Who better to punish the wicked than its own bastard child?
I knew my motivations as a killer were different from the Joker's—he never pretended to be a humanitarian and thought justice was a myth. However, even if his motives were not altruistic, the end result damn well would be. From the beginning, he saw those people, people like that cop, people who probably went home to their families every night and worked so very hard on ignoring their own vice and who hadn't felt guilt for so long that they were now immune to its sting—he saw these decent people and he sought to tear off their masks, to cut them open and expose the rot inside of them to their horrified eyes. He did this because it pleased him, not out of some desire to serve the greater good, but it was the result of this work that mattered, not the intentions fueling it.
The bottom line was that he was exposing the poison in the wound. It was up to the people of Gotham to decide what to do with it. If they chose to draw it out, to cut out the corruption, sweep out the filth, and make it impossible for us to operate, that was their choice. If they chose to ignore it… well, when they were writhing in pain and gasping for breath, they could only blame themselves. The Joker was an utterly indifferent harbinger, and I now fully embraced my role as his agent.
I drove aimlessly, succumbing to highway hypnosis as I thought—it wasn't as if I had anywhere to go right now anyway—but as dusk fell, I snapped out of it. A quick around proved that I was in Cathedral Square, almost all the way across Gotham from my former apartment outside of the Narrows and the Joker's place in Crime Alley. I wasn't sure how I'd ended up here.
After a second of checking my surroundings, I realized that streets and sidewalks were almost completely empty. This struck me as unusual, but then, considering that Halloween was the next day, maybe it made sense—people tended to stick to the indoors around this season; criminals just loved Halloween.
I drove until I spotted a small scuffle occurring outside of a building about a hundred yards in front of me, to the right of the street, and I slowed to a crawl, wondering if this had anything to do with the empty sidewalks. Two men were throwing a third out of the door. The third was screaming and sniveling, and the first two looked down dispassionately at him.
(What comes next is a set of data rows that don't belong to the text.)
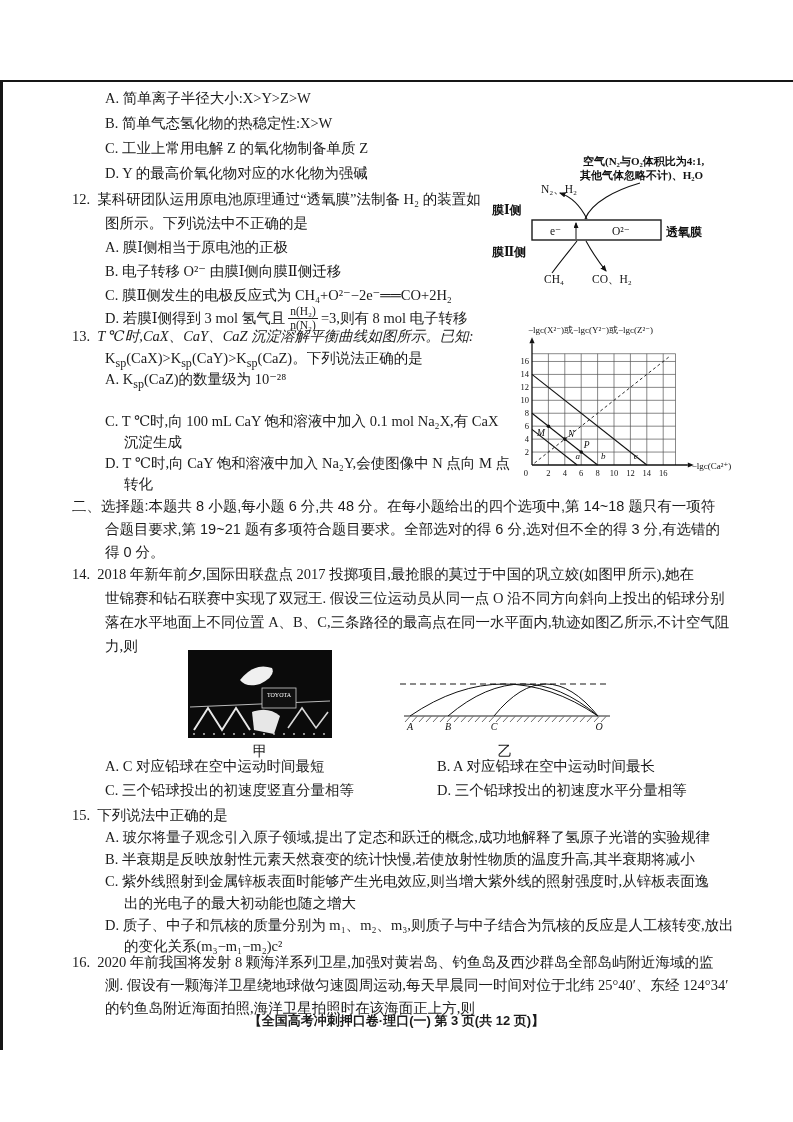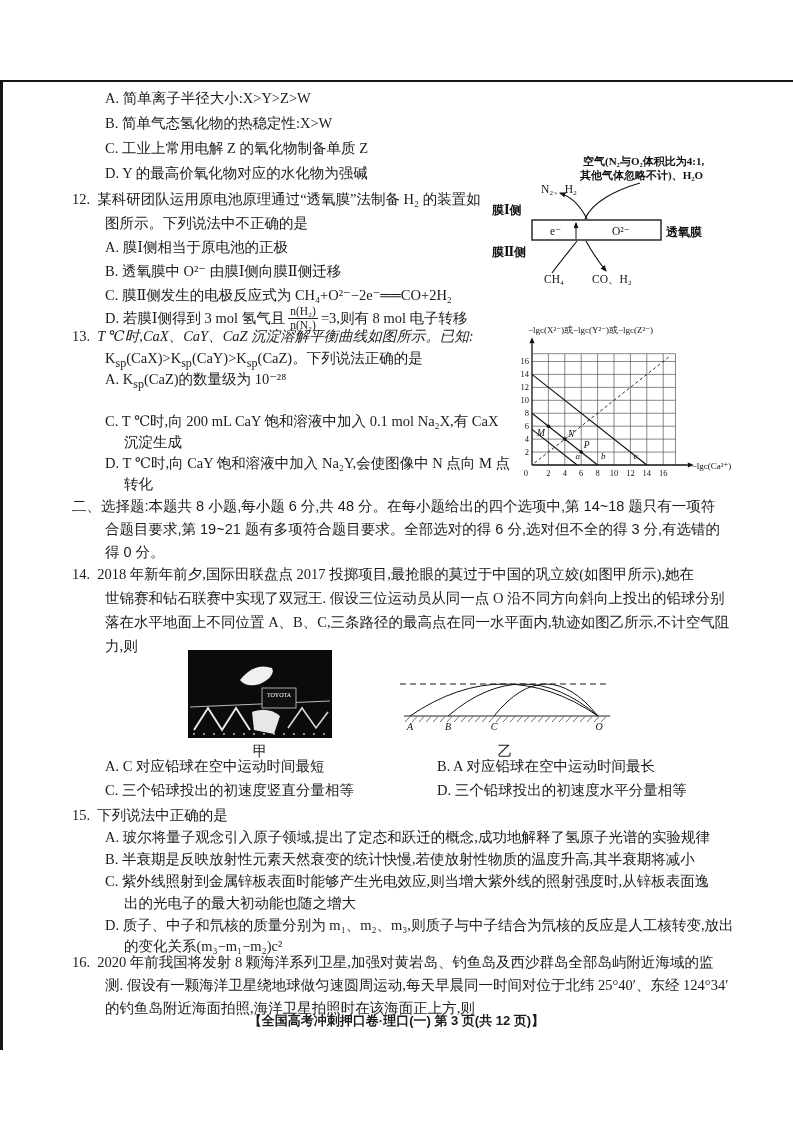--- a/index.html
+++ b/index.html
@@ -33,7 +33,7 @@
   <div class="ln" style="left:72px;top:190px"><span class="qn">12.</span><span>某科研团队运用原电池原理通过“透氧膜”法制备 H₂ 的装置如</span></div>
   <div class="ln" style="left:105px;top:214px">图所示。下列说法中不正确的是</div>
   <div class="ln" style="left:105px;top:238px">A. 膜Ⅰ侧相当于原电池的正极</div>
-  <div class="ln" style="left:105px;top:262px">B. 透氧膜中 O²⁻ 由膜Ⅰ侧向膜Ⅱ侧迁移</div>
+  <div class="ln" style="left:105px;top:262px">B. 电子转移 O²⁻ 由膜Ⅰ侧向膜Ⅱ侧迁移</div>
   <div class="ln" style="left:105px;top:286px">C. 膜Ⅱ侧发生的电极反应式为 CH₄+O²⁻−2e⁻══CO+2H₂</div>
   <div class="lnf" style="left:105px;top:302px;height:32px">
     <span>D. 若膜Ⅰ侧得到 3 mol 氢气且</span>

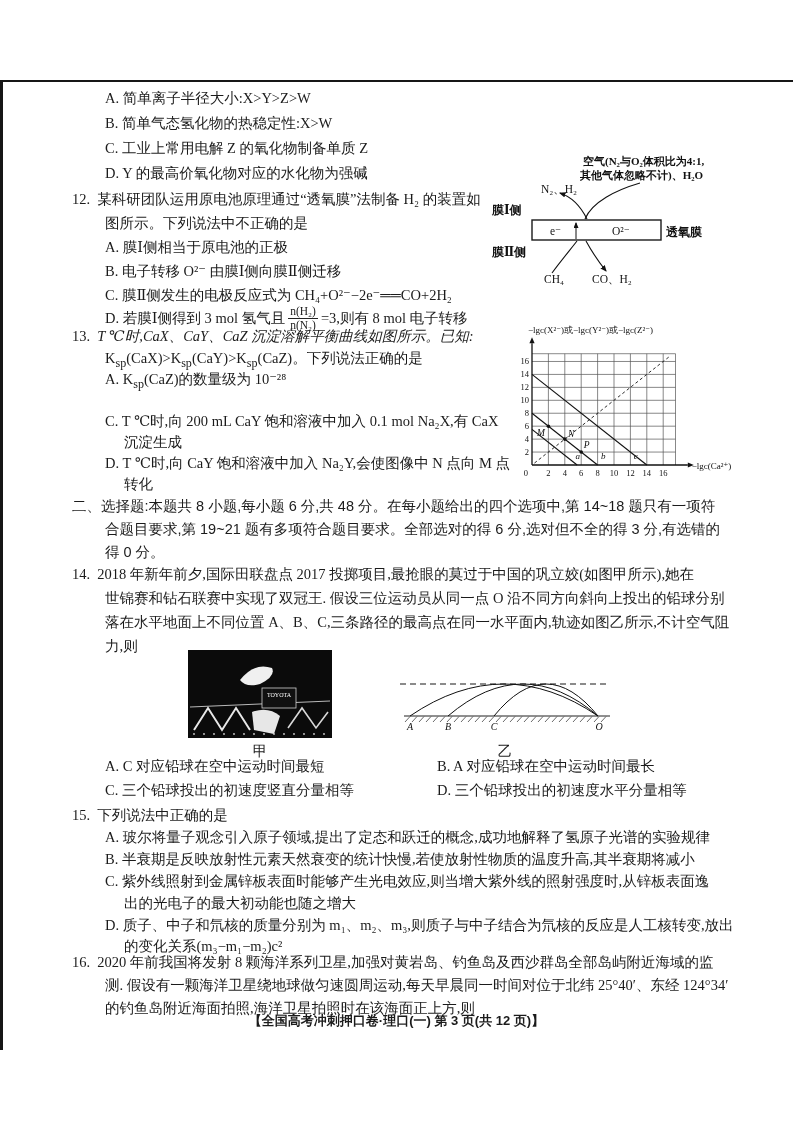--- a/index.html
+++ b/index.html
@@ -70,7 +70,7 @@
   <div class="ln" style="left:72px;top:327px"><span class="qn">13.</span><span style="font-style:italic">T ℃时,CaX、CaY、CaZ 沉淀溶解平衡曲线如图所示。已知:</span></div>
   <div class="ln" style="left:105px;top:349px"><span>K</span><sub>sp</sub><span>(CaX)&gt;</span><span>K</span><sub>sp</sub><span>(CaY)&gt;</span><span>K</span><sub>sp</sub><span>(CaZ)。下列说法正确的是</span></div>
   <div class="ln" style="left:105px;top:370px"><span>A. </span><span>K</span><sub>sp</sub><span>(CaZ)的数量级为 10⁻²⁸</span></div>
-  <div class="ln" style="left:105px;top:412px">C. T ℃时,向 200 mL CaY 饱和溶液中加入 0.1 mol Na₂X,有 CaX</div>
+  <div class="ln" style="left:105px;top:412px">C. T ℃时,向 100 mL CaY 饱和溶液中加入 0.1 mol Na₂X,有 CaX</div>
   <div class="ln" style="left:124px;top:433px">沉淀生成</div>
   <div class="ln" style="left:105px;top:454px">D. T ℃时,向 CaY 饱和溶液中加入 Na₂Y,会使图像中 N 点向 M 点</div>
   <div class="ln" style="left:124px;top:475px">转化</div>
As I drew closer, I spotted another man, emerging from behind the first two. His stark frame, dark hair, and huge eyes were instantly recognizable to me. I almost ran into the curb, slammed on the brakes, and leaped out of the car. I didn't care that it was crazy, running up to an escaped mental patient who may or may not have a grudge against me for the months I spent trying to "treat" him. I was starved for a familiar face at this point. I needed something to take my mind off of my fight with the Joker, off of my current lack of direction, off of… everything.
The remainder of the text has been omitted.